TASK REQUIREMENTS:
The required output is a number: how many lines of the data below include the string "weight".

EXERCISE MATERIALS:
►
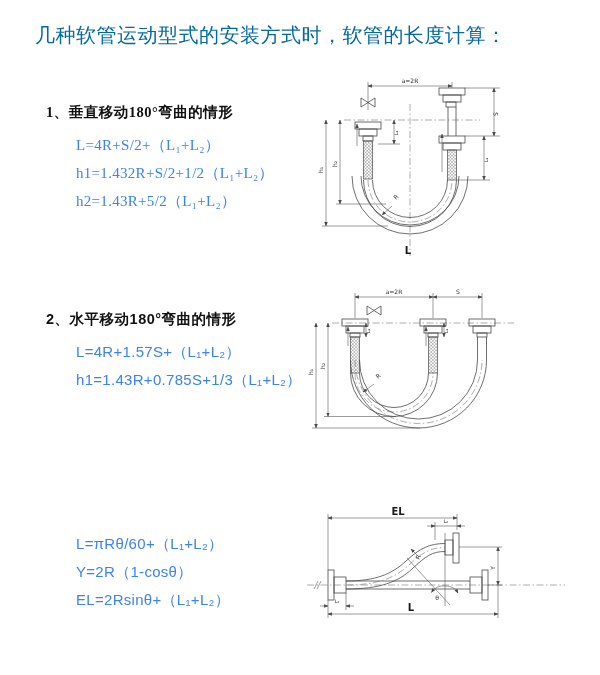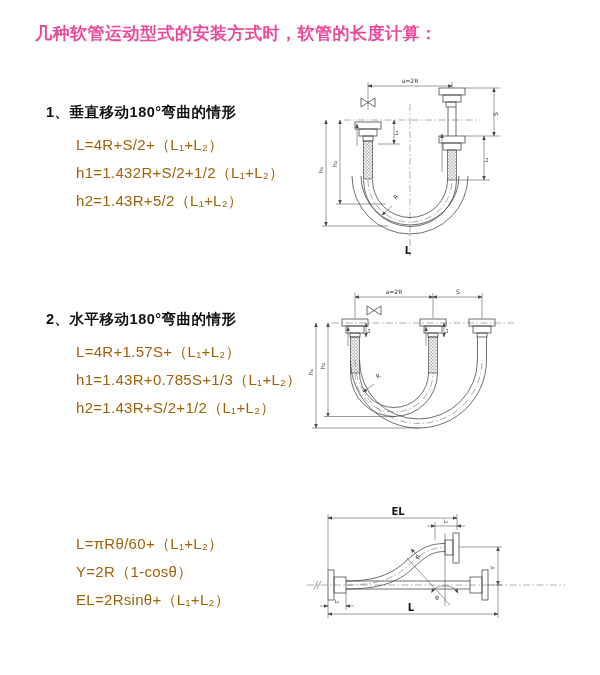--- a/index.html
+++ b/index.html
@@ -10,7 +10,7 @@
   }
   .title{
     position:absolute;left:35px;top:22px;
-    font-size:17px;font-weight:700;color:#ec4899;letter-spacing:.5px;
+    font-size:20px;font-weight:400;color:#0369a1;letter-spacing:.5px;
   }
   .section{position:absolute;left:46px;}
   .sec1{top:103px;}

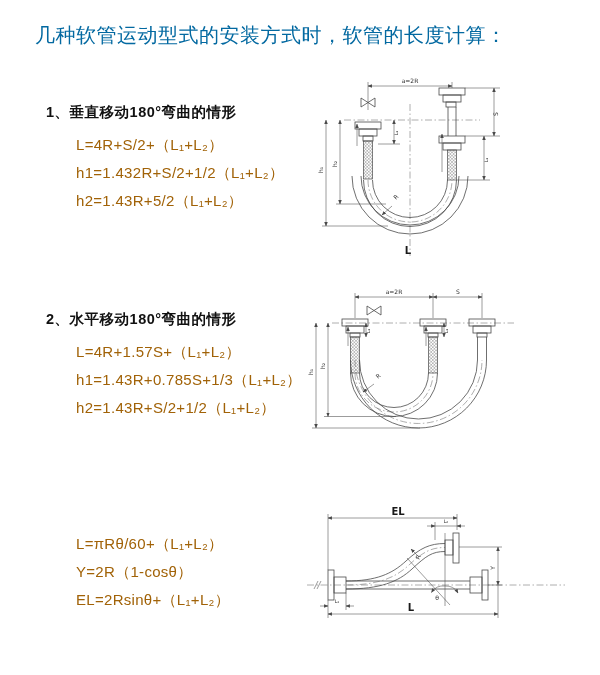--- a/index.html
+++ b/index.html
@@ -13,7 +13,7 @@
     font-size:20px;font-weight:400;color:#0369a1;letter-spacing:.5px;
   }
   .section{position:absolute;left:46px;}
-  .sec1{top:103px;}
+  .sec1{top:103px;font-family:Liberation Serif, serif;}
   .sec2{top:310px;}
   .sec3{top:521px;}
   .heading{font-size:14.5px;font-weight:700;color:#111;letter-spacing:.5px;}

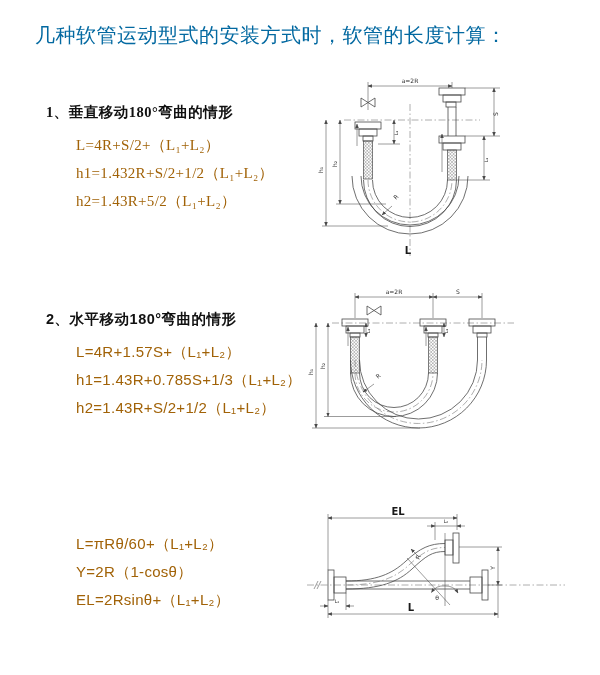--- a/index.html
+++ b/index.html
@@ -19,7 +19,7 @@
   .heading{font-size:14.5px;font-weight:700;color:#111;letter-spacing:.5px;}
   .formulas{margin:9px 0 0 30px;}
   .formula{
-    font-size:15px;color:#a16207;line-height:28px;height:28px;
+    font-size:15px;color:#3b82f6;line-height:28px;height:28px;
     letter-spacing:.3px;white-space:pre;
   }
   svg{position:absolute;}

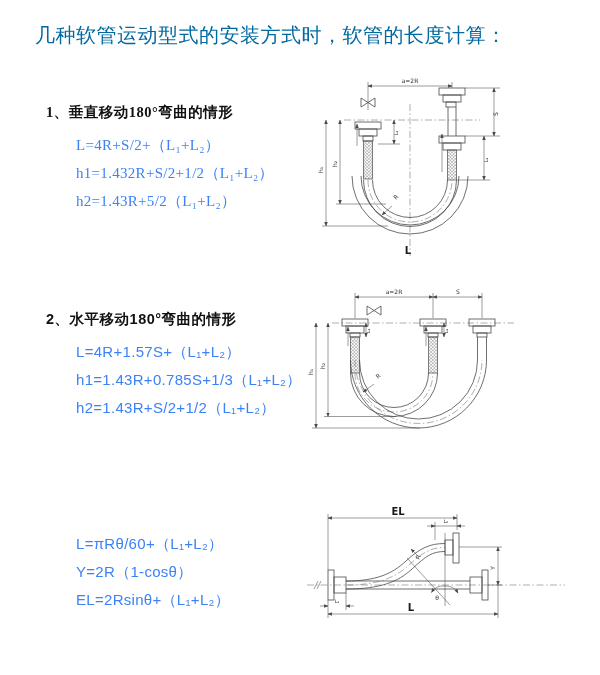--- a/index.html
+++ b/index.html
@@ -56,7 +56,6 @@
     <div class="formulas">
       <div class="formula">L=4R+1.57S+（L₁+L₂）</div>
       <div class="formula">h1=1.43R+0.785S+1/3（L₁+L₂）</div>
-      <div class="formula">h2=1.43R+S/2+1/2（L₁+L₂）</div>
     </div>
   </div>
◄
SOLUTION FOR THIS EXERCISE:
5